■ Task requirements
All lines of the material below that include the string "function" are to be copied.

[Start of Attachment]

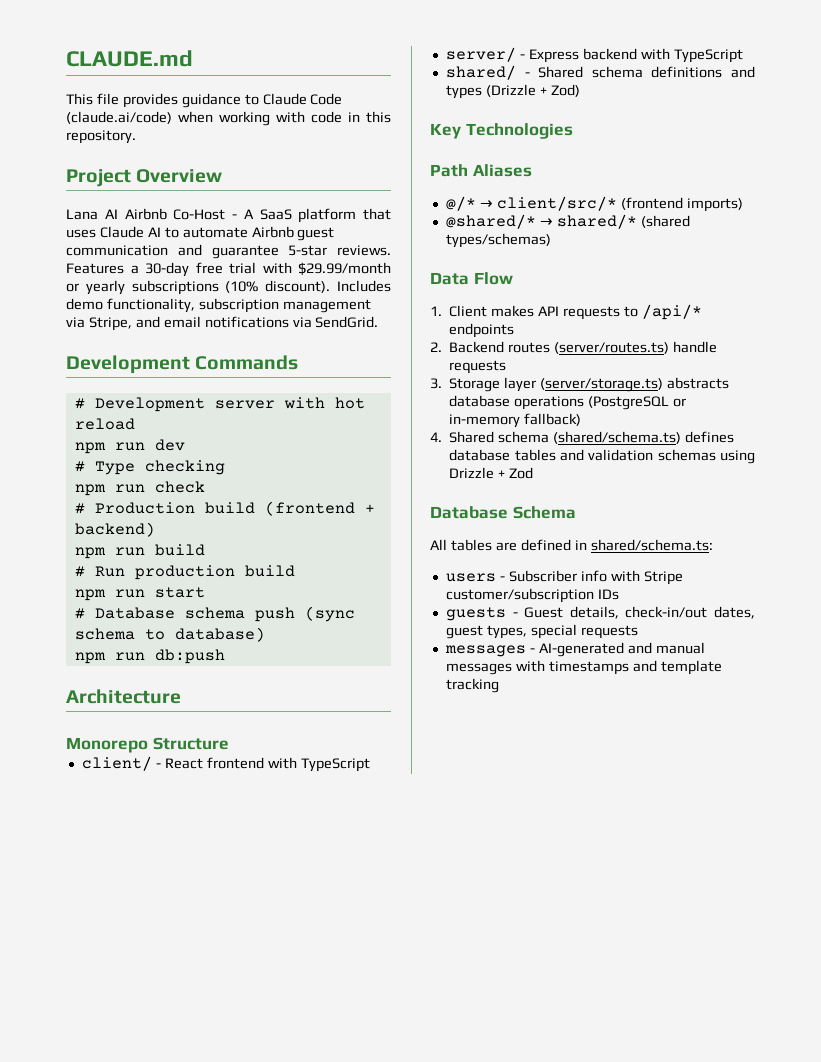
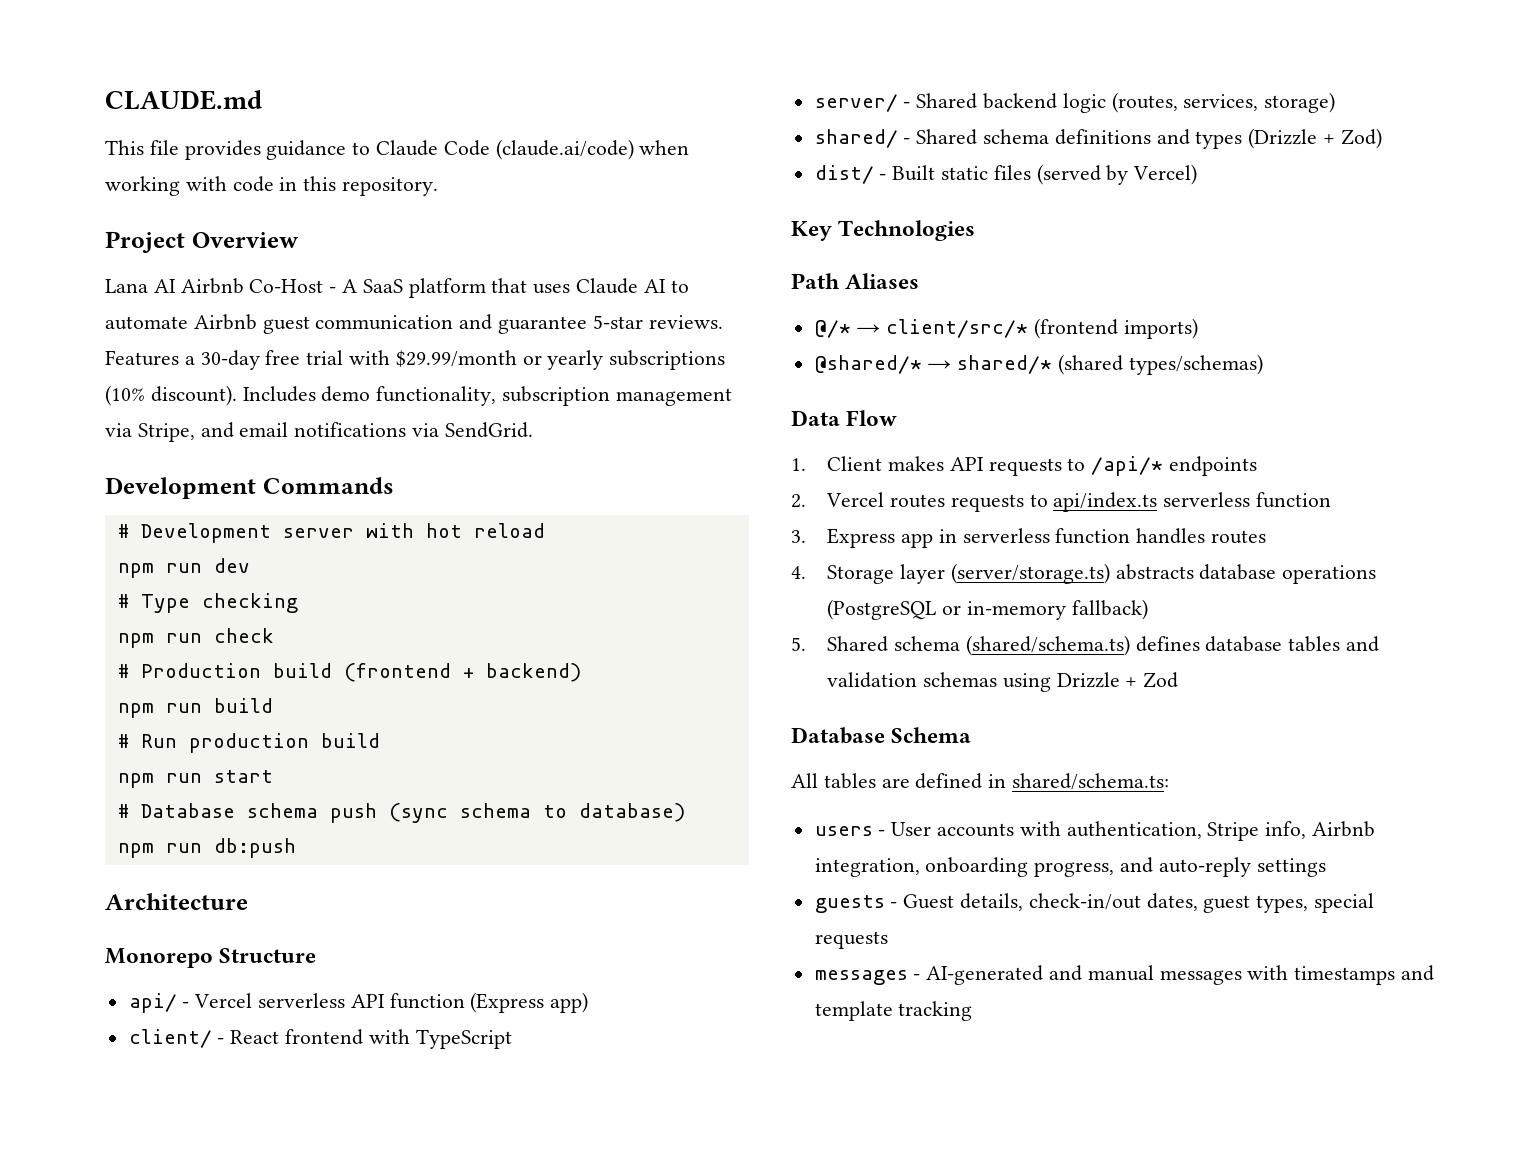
+ api/ - Vercel serverless API function (Express app)
- server/ - Express backend with TypeScript
+ server/ - Shared backend logic (routes, services, storage)
+ dist/ - Built static files (served by Vercel)
- 2. Backend routes (server/routes.ts) handle requests
- 3. Storage layer (server/storage.ts) abstracts database operations (PostgreSQL or in-memory fallback)
+ 2. Vercel routes requests to api/index.ts serverless function
+ 3. Express app in serverless function handles routes
+ 4. Storage layer (server/storage.ts) abstracts database operations (PostgreSQL or in-memory fallback)
- 4. Shared schema (shared/schema.ts) defines database tables and validation schemas using Drizzle + Zod
+ 5. Shared schema (shared/schema.ts) defines database tables and validation schemas using Drizzle + Zod
- users - Subscriber info with Stripe customer/subscription IDs
+ users - User accounts with authentication, Stripe info, Airbnb integration, onboarding progress, and auto-reply settings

[End of Attachment]

■ Answer space
+ api/ - Vercel serverless API function (Express app)
+ 2. Vercel routes requests to api/index.ts serverless function
+ 3. Express app in serverless function handles routes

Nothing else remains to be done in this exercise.